What is needed:
Give the entries below again exactly. Their pictures are not needed.

(Structured diff data)
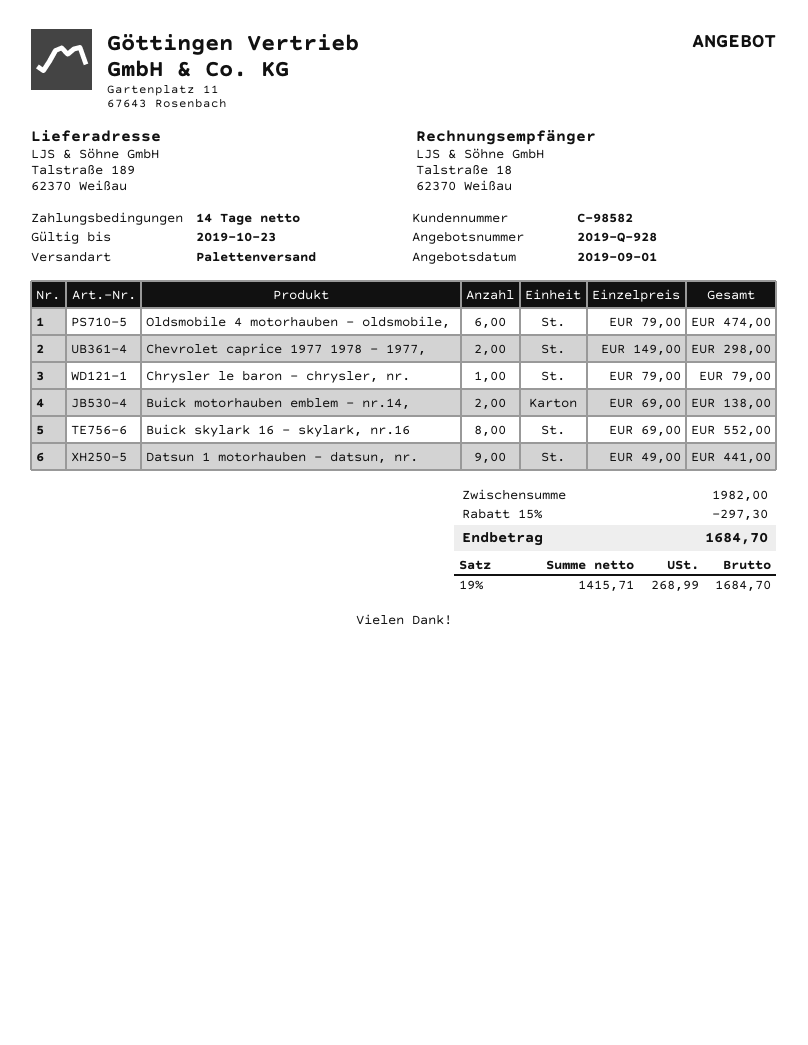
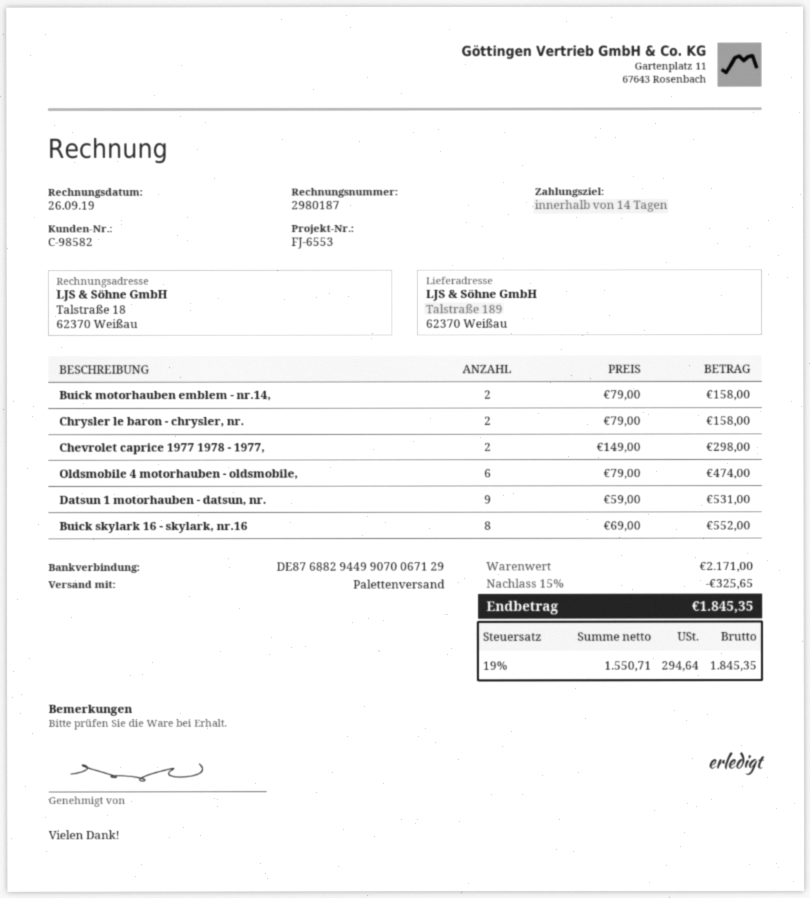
Chrysler le baron - chrysler, nr.: 1 x 79.00 = 79.00 -> 2 x 79.00 = 158.00
Buick motorhauben emblem - nr.14,: 2 x 69.00 = 138.00 -> 2 x 79.00 = 158.00
Datsun 1 motorhauben - datsun, nr.: 9 x 49.00 = 441.00 -> 9 x 59.00 = 531.00
subtotal: 1982.00 -> 2171.00
discount: 15% = 297.30 -> 15% = 325.65
net: 1415.71 -> 1550.71
tax: 19% = 268.99 -> 19% = 294.64
total: 1684.70 -> 1845.35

Exercise output:
Chrysler le baron - chrysler, nr.: 1 x 79.00 = 79.00 -> 2 x 79.00 = 158.00
Buick motorhauben emblem - nr.14,: 2 x 69.00 = 138.00 -> 2 x 79.00 = 158.00
Datsun 1 motorhauben - datsun, nr.: 9 x 49.00 = 441.00 -> 9 x 59.00 = 531.00
subtotal: 1982.00 -> 2171.00
discount: 15% = 297.30 -> 15% = 325.65
net: 1415.71 -> 1550.71
tax: 19% = 268.99 -> 19% = 294.64
total: 1684.70 -> 1845.35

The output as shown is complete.